Cooked Blue Crab vs Black Tiger Prawns
We scientifically analyze the biological properties of Cooked Blue Crab and Black Tiger Prawns. Review the differences in macronutrients, vitamins, minerals, and our final nutritional verdict.

Cooked Blue Crab
Callinectes sapidus

Black Tiger Prawns
Penaeus monodon
Key Nutritional Advantages
| Nutrient / Metric | Cooked Blue Crab (100g) | Black Tiger Prawns (100g) |
|---|---|---|
| Calories | 97 kcal | 99 kcal |
| Protein | 20.5g | 20.3g |
| Fats | 1.5g | 1.5g |
| Carbohydrates | 0.5g | 0.9g |
| Dietary Fiber | 0g | 0g |
| GIGlycemic Index | 0 | 0 |
| Water Content | 80% | 80% |
Nutritional Verdict
Based on nutrient-density scores (highly bioavailable proteins, soluble prebiotic fiber, and balanced glycemic metrics), Cooked Blue Crab is programmatically rated superior for structural cellular health.
Cooked Blue Crab
Cooked blue crab is a highly nutritious seafood option, rich in protein and essential minerals. It is known for its sweet, delicate flavor and is often enjoyed in various culinary dishes.
Black Tiger Prawns
Black tiger prawns are a popular seafood choice known for their large size and sweet, succulent flavor. They are rich in protein and essential nutrients, making them a healthy addition to various dishes.
Nutritional Intelligence Comparative Analysis
Cross-clinical evaluation based on micronutrient densities, absorption profiles, and bioactive compounds.
1. Macronutrient Battle and Energy Density
When evaluating energy intake, Cooked Blue Crab provides 97 calories per 100g, compared to 99 calories in Black Tiger Prawns. This makes Black Tiger Prawns more energy-dense, converting Cooked Blue Crab into an ideal choice for caloric control.
In the protein matrix, Cooked Blue Crab delivers 20.5g of protein per 100g, while Black Tiger Prawns records 20.3g. For athletes and lean mass preservation, Cooked Blue Crab offers a clear biochemical advantage.
Carbohydrate structures and the Glycemic Index (GI) yield different metabolic dynamics: Cooked Blue Crab has 0.5g of carbs with an estimated GI of 0, whereas Black Tiger Prawns has 0.9g with a GI of 0. Both exert a similar glycemic impact on the bloodstream.
Regarding gut health, Cooked Blue Crab features 0g of fiber per 100g, compared to 0g in Black Tiger Prawns. Both supply identical amounts of dietary fiber.
2. Micronutrient Profile (Vitamins and Minerals)
Micronutrient analysis highlights the essential vitamins and minerals of each food, expressed as a percentage of the recommended Daily Value (%DV).
Cooked Blue Crab's profile is highly notable for: vitamin-b12 (9.8µg, 408% VDR) and selenium (38µg, 69% VDR) and phosphorus (200mg, 20% VDR).
Conversely, Black Tiger Prawns stands out especially in: selenium (39µg, 71% VDR) and vitamin-b12 (1.2µg, 50% VDR) and zinc (1.2mg, 11% VDR).
3. Medicinal Properties and Bioactive Compounds
From a phytonutrient and bioactive perspective, each superfood interacts with cellular receptors uniquely to deliver medicinal and cell-protective benefits.

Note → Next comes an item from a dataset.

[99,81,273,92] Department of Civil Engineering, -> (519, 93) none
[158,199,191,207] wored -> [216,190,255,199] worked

Cooked Blue Crab contains highly valuable active principles: Astaxanthin (A powerful antioxidant that helps protect cells from damage.).

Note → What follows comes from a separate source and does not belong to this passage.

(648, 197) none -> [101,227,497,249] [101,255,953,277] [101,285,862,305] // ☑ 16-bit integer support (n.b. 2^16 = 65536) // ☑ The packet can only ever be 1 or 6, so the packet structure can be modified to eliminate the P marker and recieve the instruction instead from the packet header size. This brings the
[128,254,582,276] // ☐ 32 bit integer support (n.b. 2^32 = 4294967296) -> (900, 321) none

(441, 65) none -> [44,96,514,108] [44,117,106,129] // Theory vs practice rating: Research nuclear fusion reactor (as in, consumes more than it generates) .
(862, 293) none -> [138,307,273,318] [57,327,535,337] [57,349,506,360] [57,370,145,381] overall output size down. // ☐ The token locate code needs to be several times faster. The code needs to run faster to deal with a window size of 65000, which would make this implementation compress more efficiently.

Cooked Blue Crab posee propiedades descritas como: Anti-inflammatory, Rich in antioxidants.
4. AI Clinical Verdict
We conclude with the AI Clinical Verdict. Evaluating the Nutri-Scores (Cooked Blue Crab: 100/100 vs Black Tiger Prawns: 100/100), we determine that both foods possess an equivalent nutritional value.
For Weight Control / Caloric Deficit, the recommended food is Cooked Blue Crab due to its excellent volume-to-calorie ratio and hydration/fiber content.
For Muscle Gain and Athletic Performance, the biochemically advantageous option is Cooked Blue Crab because of its higher protein/amino acid content.
For Glycemic Control / Insulin Sensitivity, Black Tiger Prawns is recommended due to its low glycemic impact.
For Cardiovascular Health and Antioxidants, Black Tiger Prawns stands out due to its concentration of cardioprotective compounds and key minerals.